See, right now I have a happy face. I think back on all the times, and how amazing she was, and how incredibly, unimaginably lucky I was to have her be mine for 10 years, and damn.
I just feel happy. Happy to have had her.
The other shoe will drop, but I’m not looking for it anymore. It’ll suprise me, and it’ll hurt, but I’m ready. Thats part of loving her too.
I love you, Fish. Thanks for stopping by, because I know it hurts.
November 20th, 2006 at 1:29 pm
AT, I don’t know you in person, and I came here by way of Zero Dad. Your story is heartbreaking in itself; your writing encompasses everything I know of grief. I will be thinking of you.
If you don’t mind, I would like to post a link on my own site.

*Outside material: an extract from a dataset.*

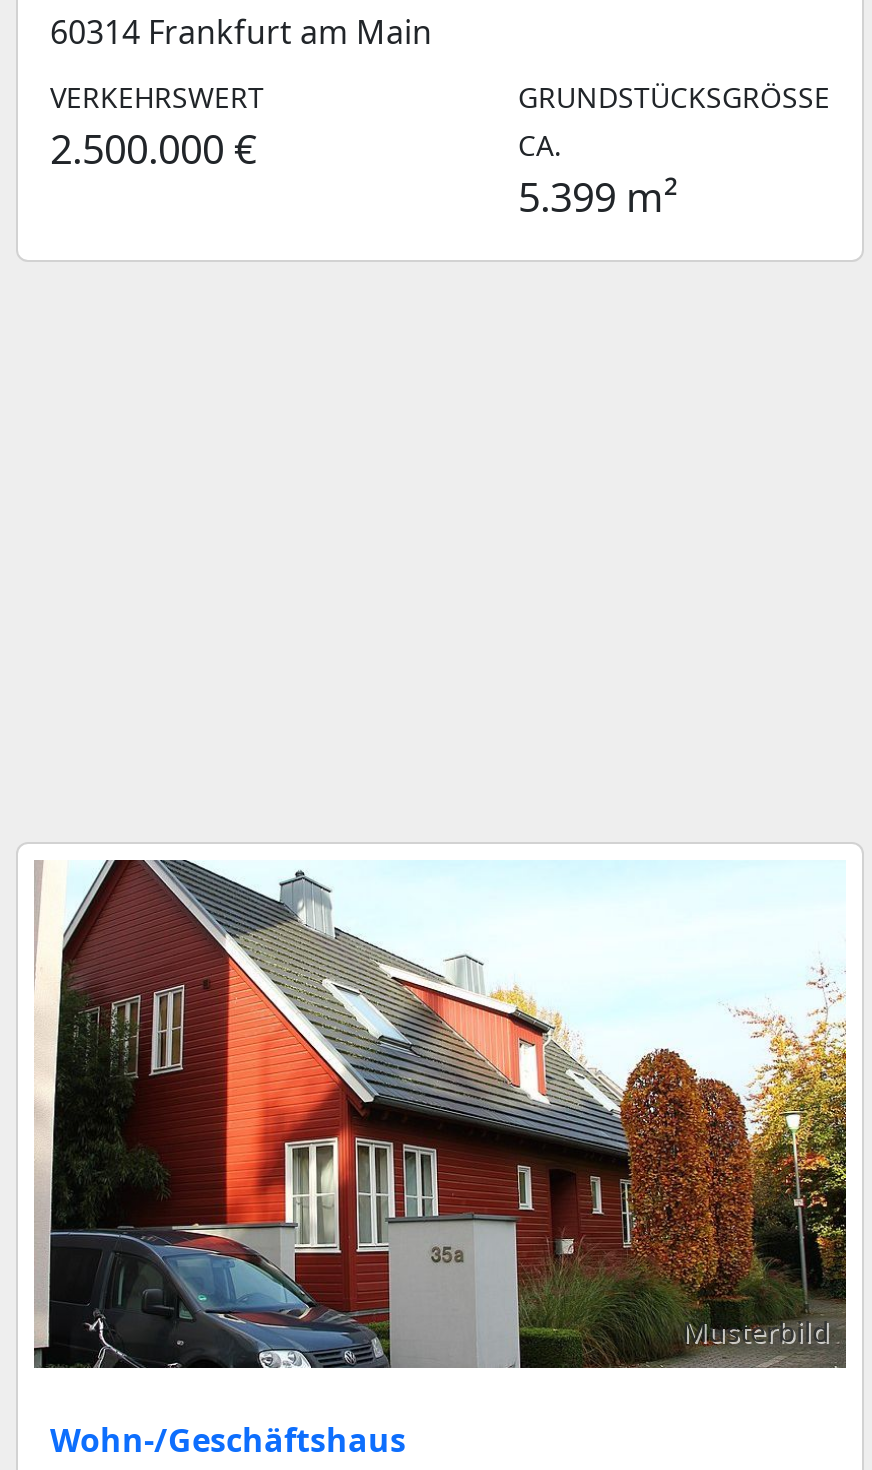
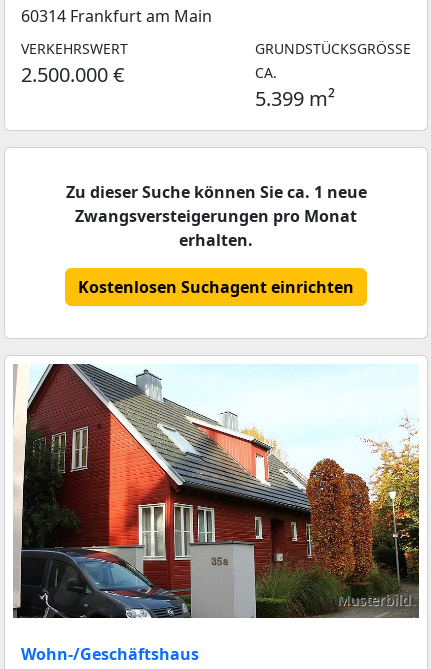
+ Zu dieser Suche können Sie ca. 1 neue
+ Zwangsversteigerungen pro Monat
+ erhalten.
+ Kostenlosen Suchagent einrichten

November 20th, 2006 at 2:47 pm
Geez, this is excruciating, but having read some of BJ’s old writings, I think I get it a little. What a great thing to be able to think of this as having gotten to be together for so long, and still to have room in your heart to think of other folks. Thank heavens you have those little boys.
Someday, maybe we’ll see an entry under the “Whitey Keeping me Down” category again. I like to think so, anyway.
November 20th, 2006 at 2:49 pm
OK, that film is really cute. Just hit ‘play’…maybe someone’ll come along with a winch. ;)
November 20th, 2006 at 6:21 pm
I love Robot Chicken, and I collect giraffes (I’m really tall, and people used to tease me that I’m sort of like one) and that is one of my favorite clips. I was just telling my buddy about it the other day and how he had to watch it.